Natural catastrophe sub limits also remain an area of focus and scrutiny.

You'll hear from my colleagues in speciality about the capacity, coverage and pricing specific to their markets and line of business.

So we encourage you to access those reports on the website.

Asia is of course extremely diverse and insurance markets here are at different stages of maturity.

They are driven by their own influences surrounding reinsurance, government policy and traditional role within the economy.

I'd like to focus this report more on the geographical markets, notably 3 powerful domestic markets, China, India and Japan.

Let's start with China.

The Chinese market is still in the soft market cycle, with flat to -10% seen on standard property and casualty accounts.

However, in the case of overseas projects, the definition of Chinese interest overseas is tightening, and the market capacity is shrinking.

Where a project is not deemed to have a Chinese interest, very few domestic insurers are able to support, which means seeking international market support at international market pricing and conditions.

In addition to this, for some risks, for example in the semiconductor industry, Chinese insurance placements need more capacity. In order to attract more capacity from international market and also to break the premium deficit.

China is building an international reinsurance centre and in the past six months many insurers and brokers, including WTW have set up office in the Shanghai Reinsurance Centre.

Let's move to India.

The Indian market continues its hard market cycle, notably in the areas of property and cyber liability.

The insurers have once again hardened their stance on property by increasing rates for natural catastrophe perils and they're restricting the discounts on rating which were being allowed up until now.

Structurally, the reinsurance hub in India, situated at Gift City just outside Gujarat, has expanded to include MGAs, which can operate on equal terms with foreign reinsurance branches of international companies in providing a reinsurance capability.

Most of the first party lines other than Oil, Energy, Harlan Aviation have ample domestic capacities.

State insurer New India leads the pack on GWP, closely followed by ICICI Lombard, Tata AIG, HDFC and Bajaj Aliant.

The other state insurers are struggling with solvency margin issues and there is now a cultural shift which is veering towards the private sector.

As with many other regional markets, macro issues such as inflation are likely to impact market rate conditions moving forward into 2024 and 2025.

As India crosses a threshold to become the most populous country in the world and with the flow of GWP towards private sector, international insurers are showing a keen interest in upscaling or acquiring footprint in the country.

Moving to Japan. The Japanese market continues its hard market cycle phase with insurers cautious in deploying capacity, reducing line sizes and generally looking at rate increases of between 5 and 10% across the portfolio.
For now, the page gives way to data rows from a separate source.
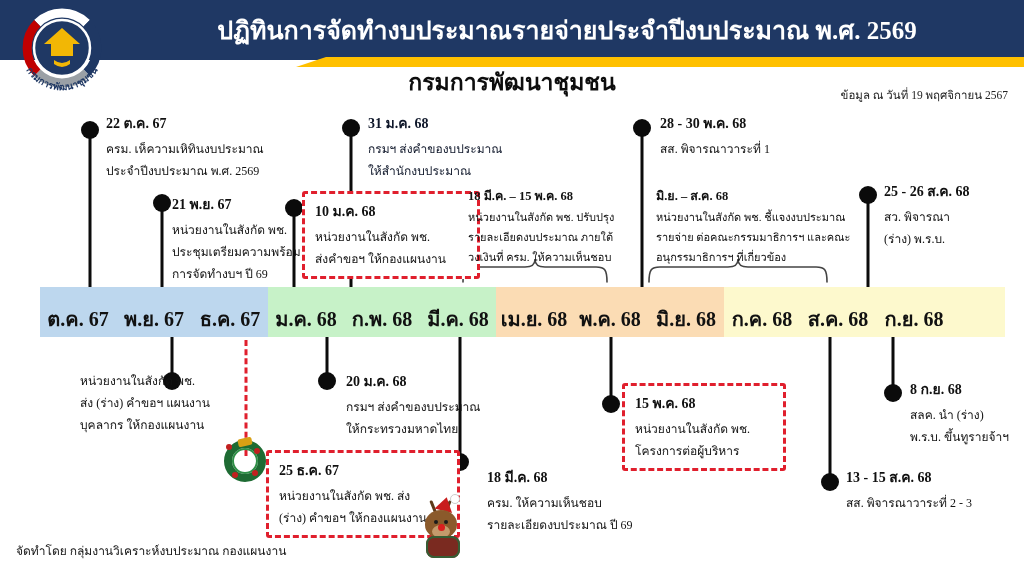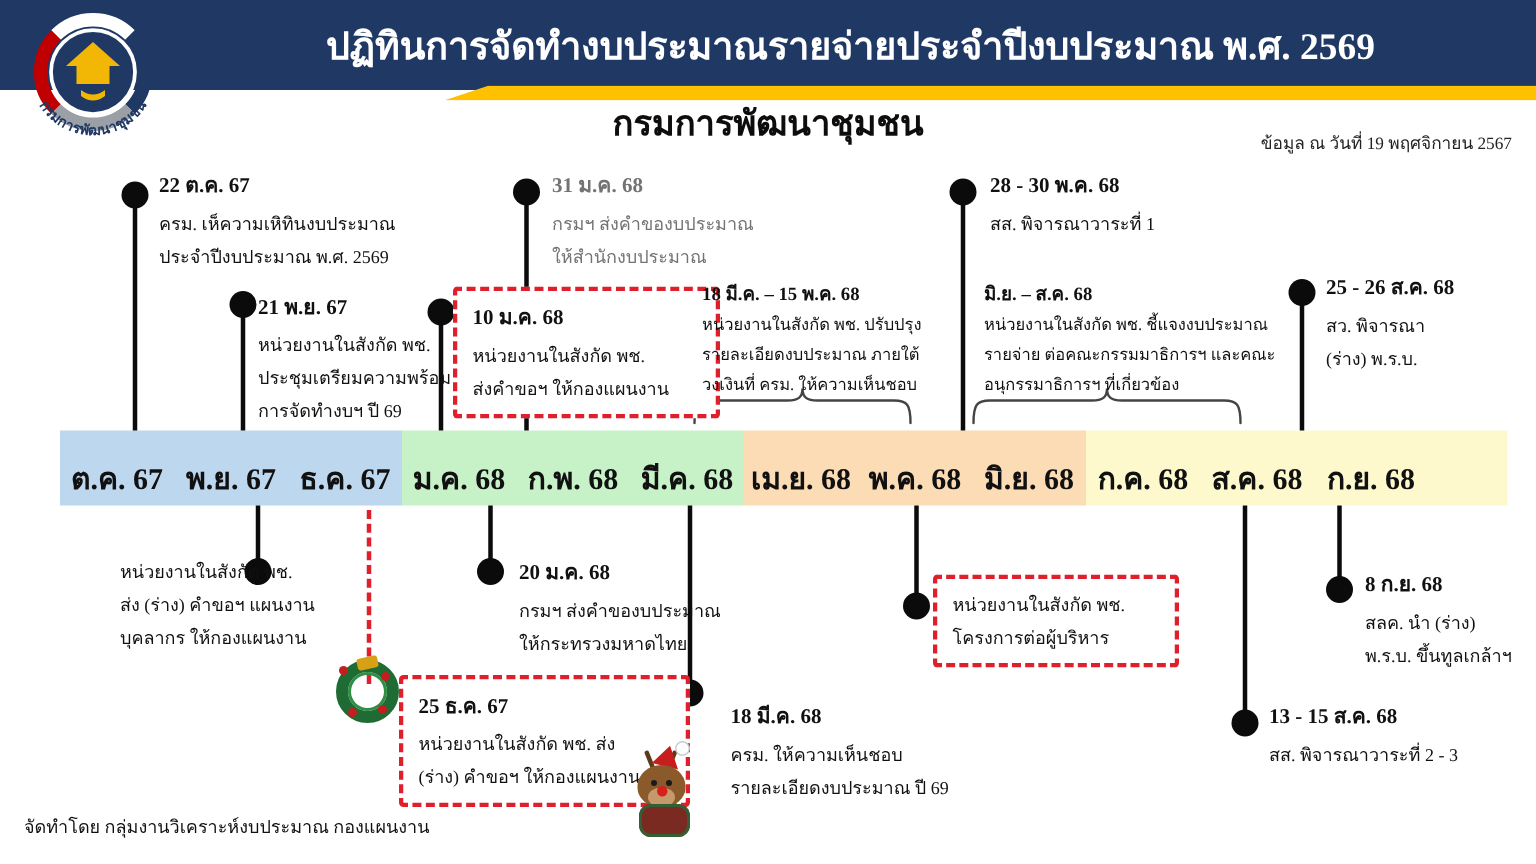--- a/index.html
+++ b/index.html
@@ -37,7 +37,7 @@
   .ev-line{font-size:12px;color:#111;white-space:nowrap;line-height:1.85;}
   .ev.small .ev-date{font-size:12.5px;margin-bottom:2px;}
   .ev.small .ev-line{font-size:11px;line-height:1.8;}
-  .ev.pink .ev-date,.ev.pink .ev-line{color:#737373;}
+  .ev.pink .ev-date,.ev.pink .ev-line{color:#0f172a;}
   .red-box{position:absolute;border:3px dashed #E01F2D;border-radius:3px;background:#ffffff;
     padding:6px 10px;}
   .footer-credit{position:absolute;left:16px;top:541px;font-size:12px;color:#111;white-space:nowrap;}

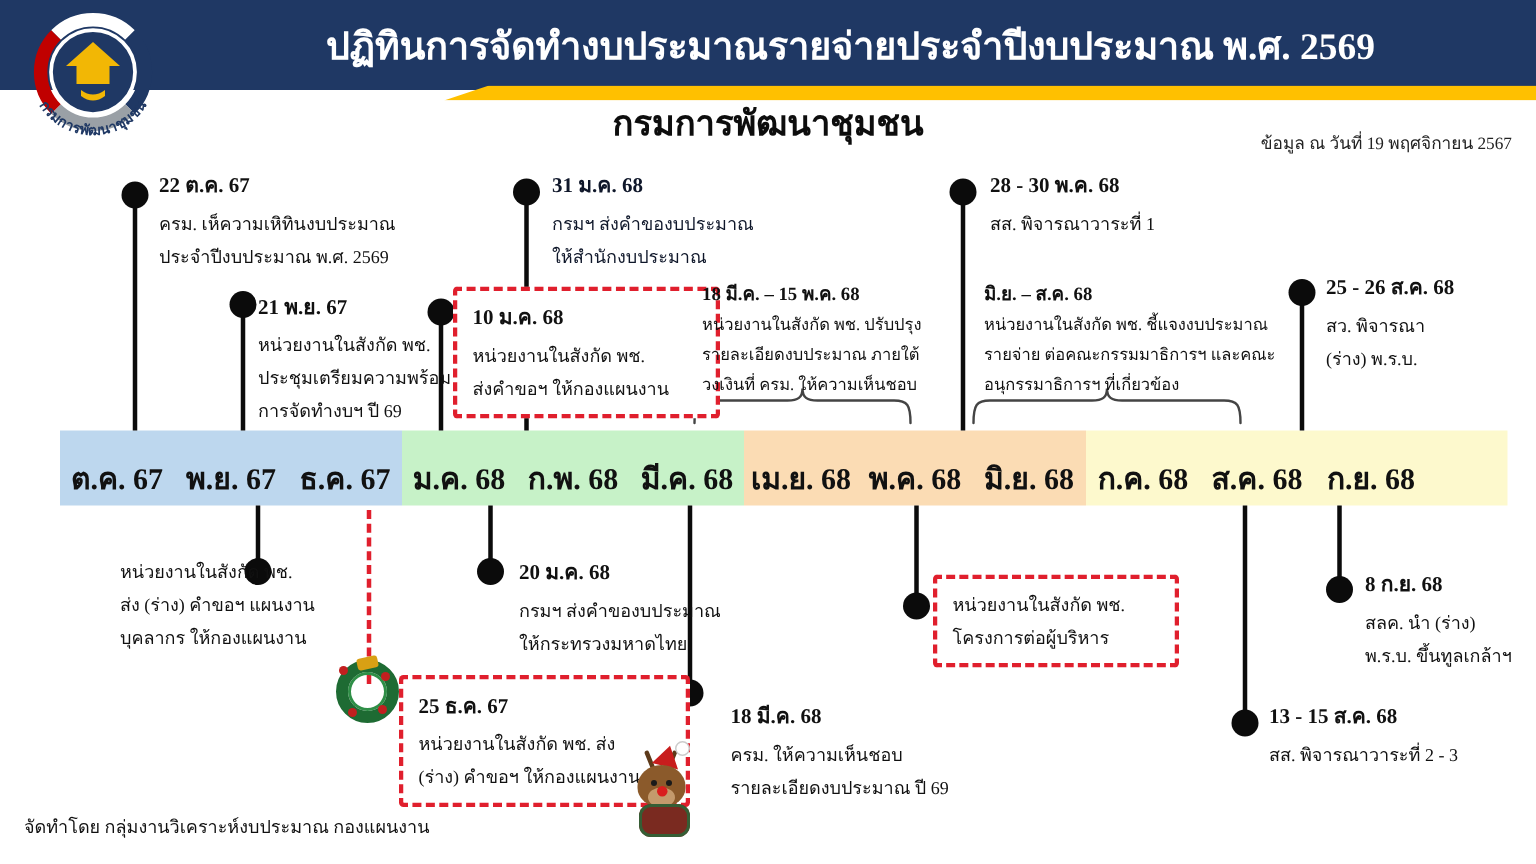--- a/index.html
+++ b/index.html
@@ -228,6 +228,7 @@
   </div>
 
   <div class="red-box" style="left:622px;top:383px;width:138px">
+    <div class="ev-date">15 พ.ค. 68</div>
     <div class="ev-line">หน่วยงานในสังกัด พช.</div>
     <div class="ev-line">โครงการต่อผู้บริหาร</div>
   </div>

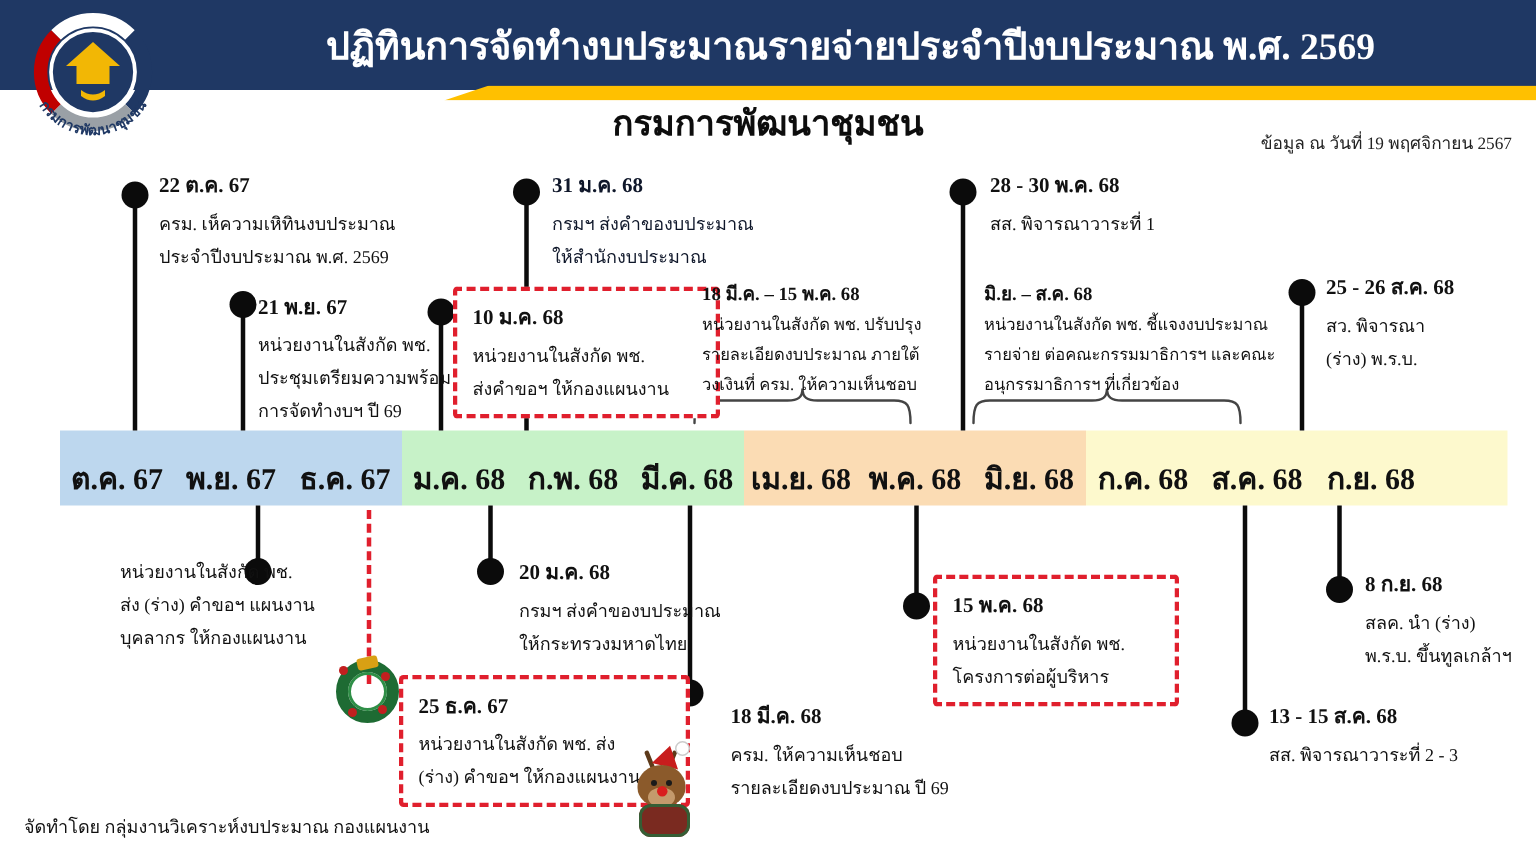--- a/index.html
+++ b/index.html
@@ -241,7 +241,7 @@
   <div class="ev" style="left:910px;top:378px">
     <div class="ev-date">8 ก.ย. 68</div>
     <div class="ev-line">สลค. นำ (ร่าง)</div>
-    <div class="ev-line">พ.ร.บ. ขึ้นทูลเกล้าฯ</div>
+    <div class="ev-line">พ.ร.บ. ขึ้นทูรายจ้าฯ</div>
   </div>
 
   <div class="wreath">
There is also a drive within the insurers to cleanse their portfolio on legacy and loss making accounts, which is impacting products such as renewable energy and international property risks at a rapid pace within the local market.

Across all three geographies, however, there is a significant opportunity for the insurance market to grow their GWP base in strategic industries resulting from heightened economic activity across construction, marine, property and casualty lines to the benefit of the wider Asian region.

I'd like to thank you all for checking in and look forward to speaking again in 2024 on the next market report.